• _Goal of the exercise_
Nothing but the lines from the one containing "[474,1016,668,1048] Hoy a" through the one containing "[474,1396,664,1428] Hoy a", both included, should be given again, each exactly as written below.

• _Records provided_
********************

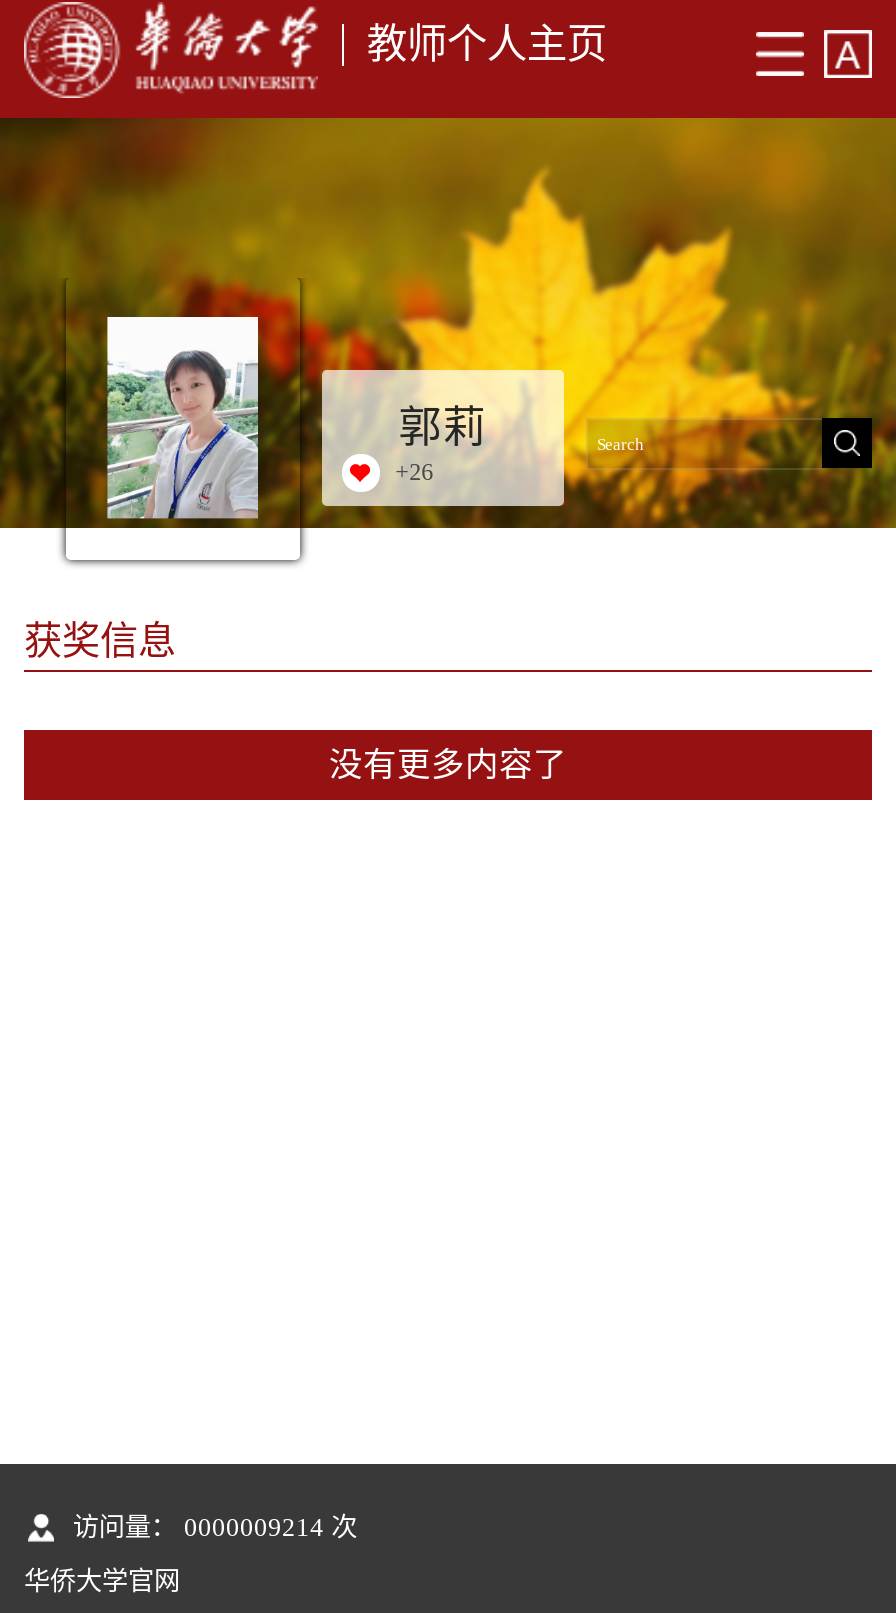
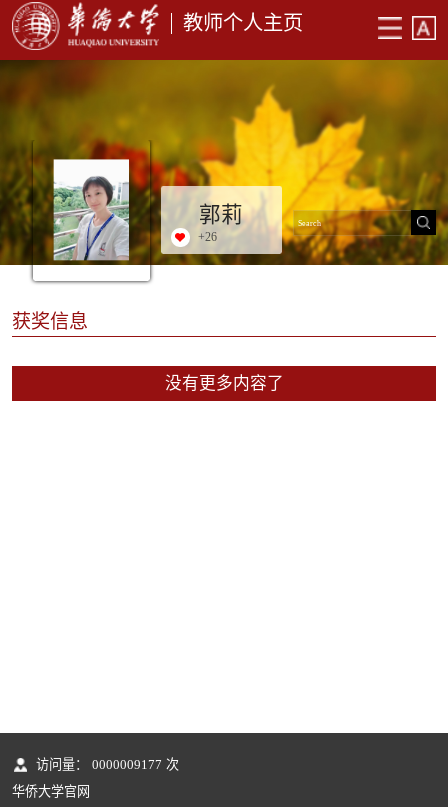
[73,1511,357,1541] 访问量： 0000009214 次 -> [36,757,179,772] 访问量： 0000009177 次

********************

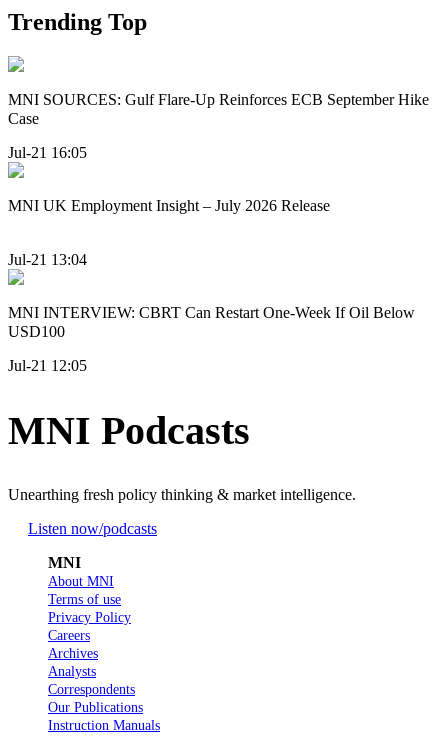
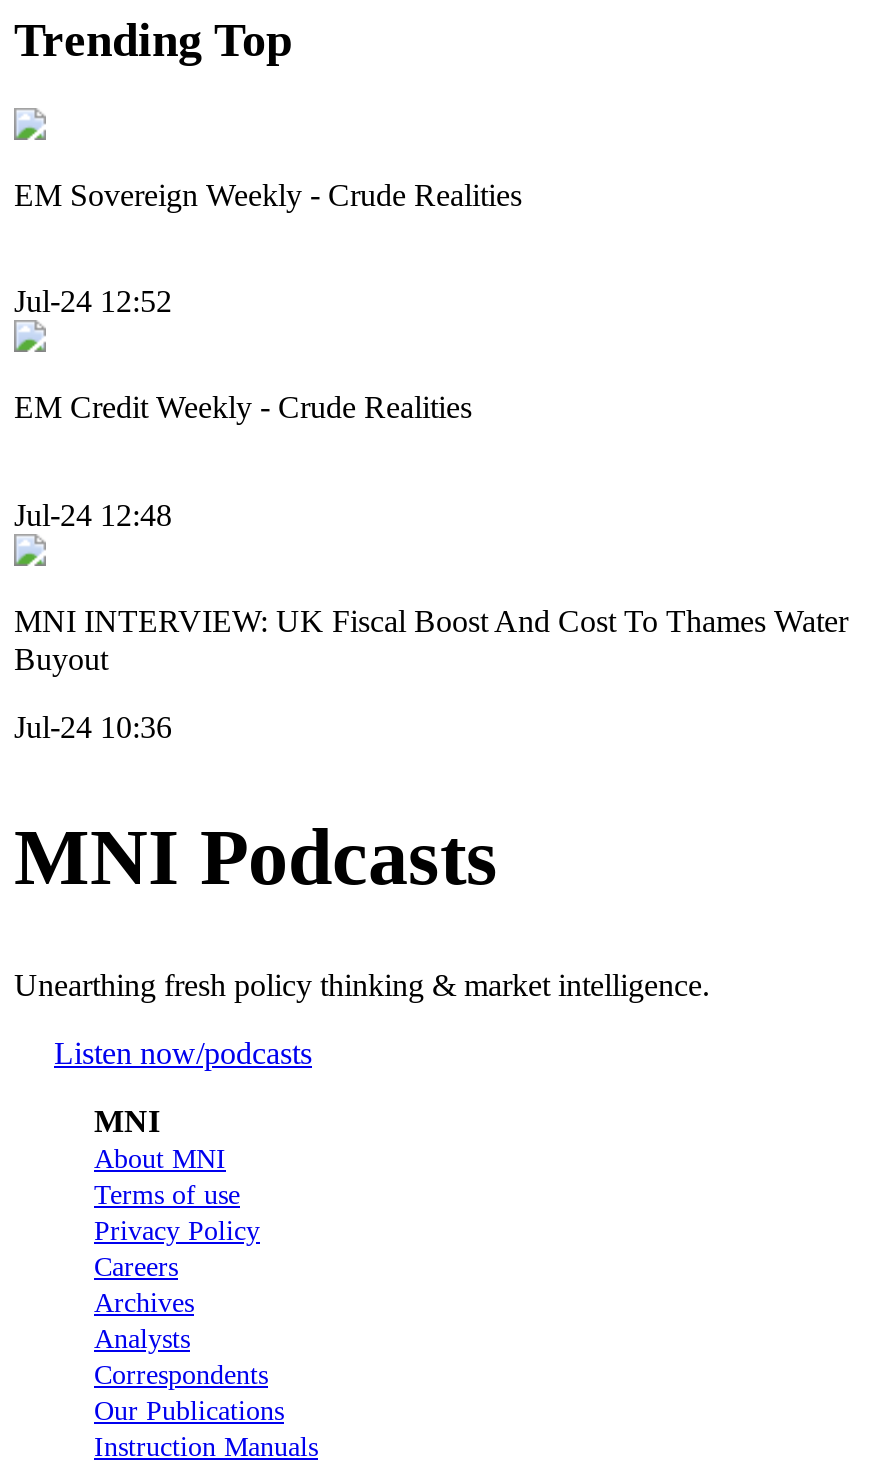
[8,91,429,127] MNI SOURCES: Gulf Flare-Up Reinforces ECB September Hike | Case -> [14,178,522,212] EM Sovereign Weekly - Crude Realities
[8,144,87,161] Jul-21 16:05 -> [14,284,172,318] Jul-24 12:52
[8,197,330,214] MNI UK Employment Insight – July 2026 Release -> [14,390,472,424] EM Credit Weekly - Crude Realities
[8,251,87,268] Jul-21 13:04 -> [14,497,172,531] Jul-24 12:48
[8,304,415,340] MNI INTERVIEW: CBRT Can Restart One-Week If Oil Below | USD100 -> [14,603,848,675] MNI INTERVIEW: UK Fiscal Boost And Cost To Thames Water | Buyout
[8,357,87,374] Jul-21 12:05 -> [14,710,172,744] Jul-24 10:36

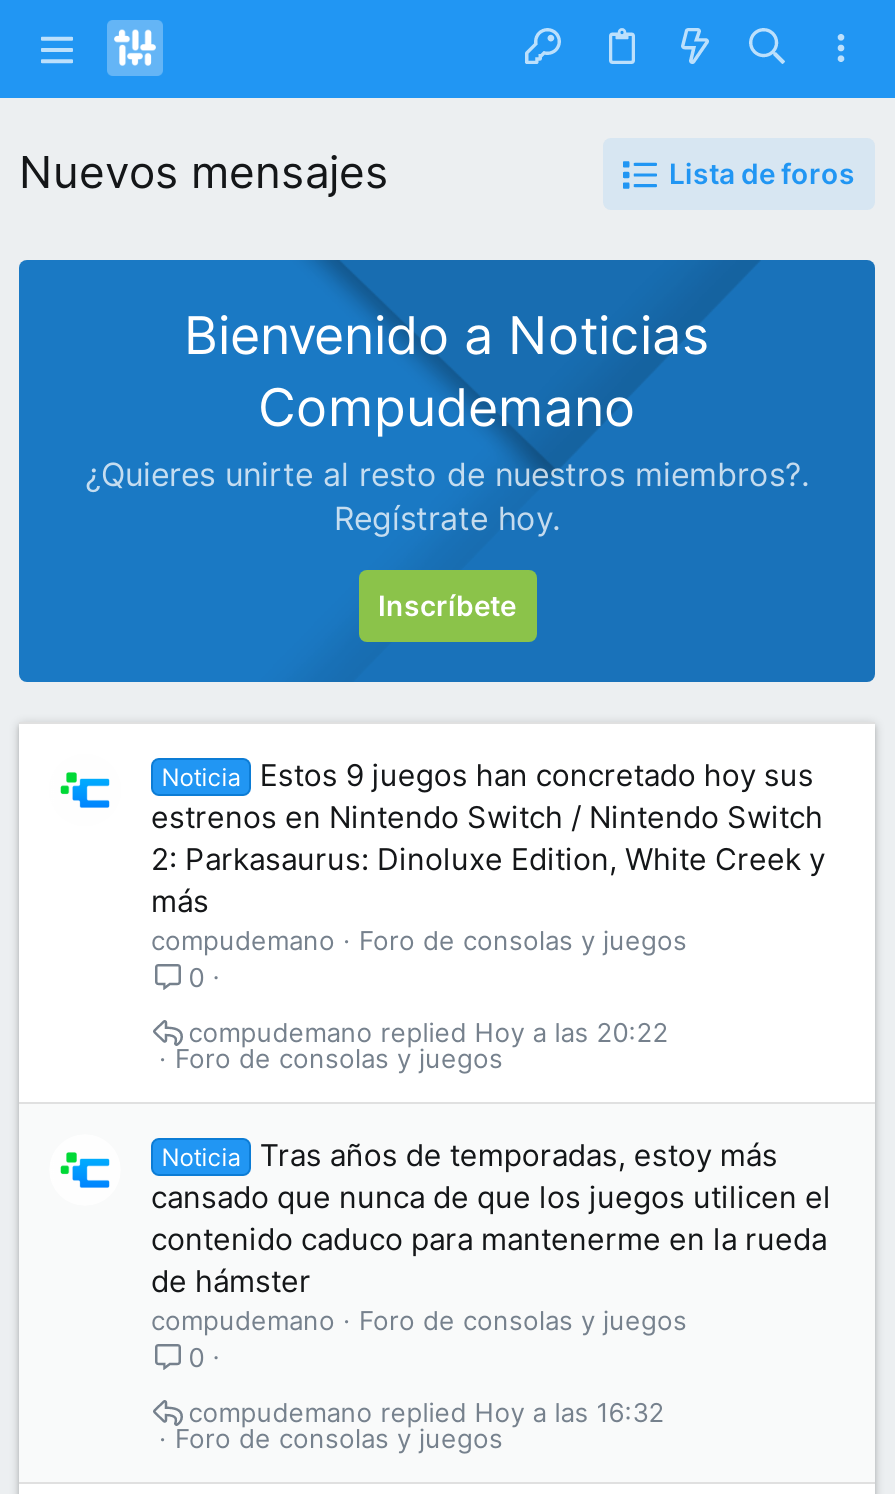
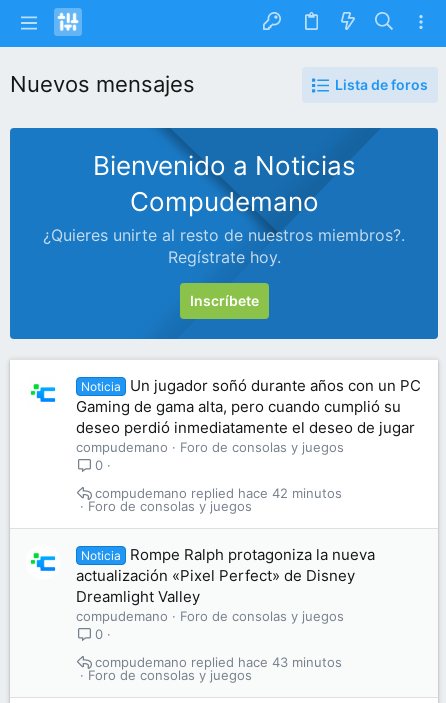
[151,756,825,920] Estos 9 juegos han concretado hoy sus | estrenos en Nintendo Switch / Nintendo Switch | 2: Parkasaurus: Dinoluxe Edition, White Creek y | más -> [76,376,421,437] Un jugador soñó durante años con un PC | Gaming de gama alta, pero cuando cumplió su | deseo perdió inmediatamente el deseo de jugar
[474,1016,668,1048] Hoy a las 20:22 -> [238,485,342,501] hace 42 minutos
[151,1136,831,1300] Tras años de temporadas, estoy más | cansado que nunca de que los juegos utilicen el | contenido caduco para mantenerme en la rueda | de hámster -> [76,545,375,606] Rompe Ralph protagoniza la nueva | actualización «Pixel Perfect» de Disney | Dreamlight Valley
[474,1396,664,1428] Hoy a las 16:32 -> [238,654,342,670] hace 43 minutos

********************

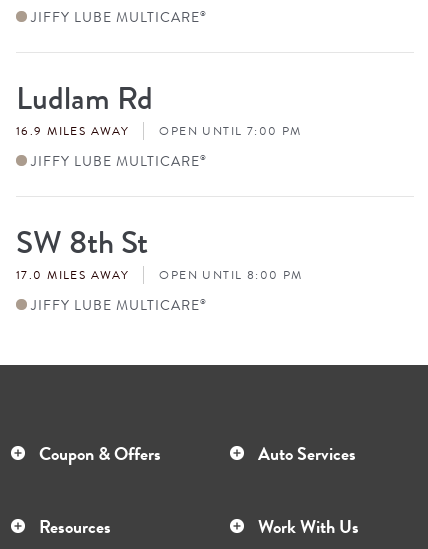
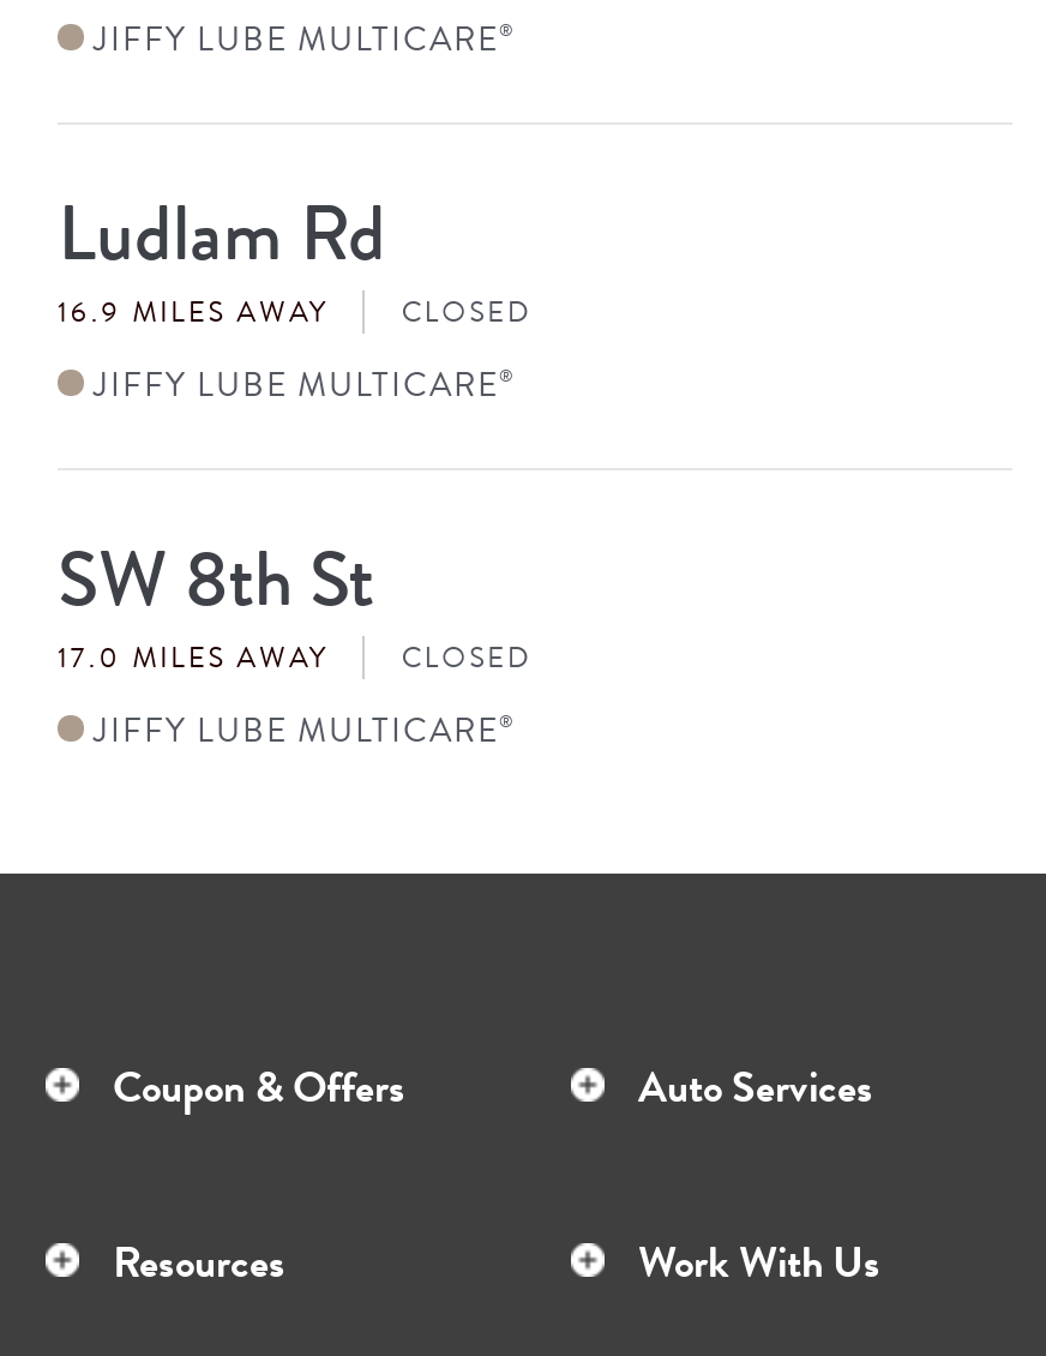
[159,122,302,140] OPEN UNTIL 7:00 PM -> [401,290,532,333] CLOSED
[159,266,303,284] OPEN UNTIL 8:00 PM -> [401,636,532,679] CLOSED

********************

• _Result for this task_
[474,1016,668,1048] Hoy a las 20:22 -> [238,485,342,501] hace 42 minutos
[151,1136,831,1300] Tras años de temporadas, estoy más | cansado que nunca de que los juegos utilicen el | contenido caduco para mantenerme en la rueda | de hámster -> [76,545,375,606] Rompe Ralph protagoniza la nueva | actualización «Pixel Perfect» de Disney | Dreamlight Valley
[474,1396,664,1428] Hoy a las 16:32 -> [238,654,342,670] hace 43 minutos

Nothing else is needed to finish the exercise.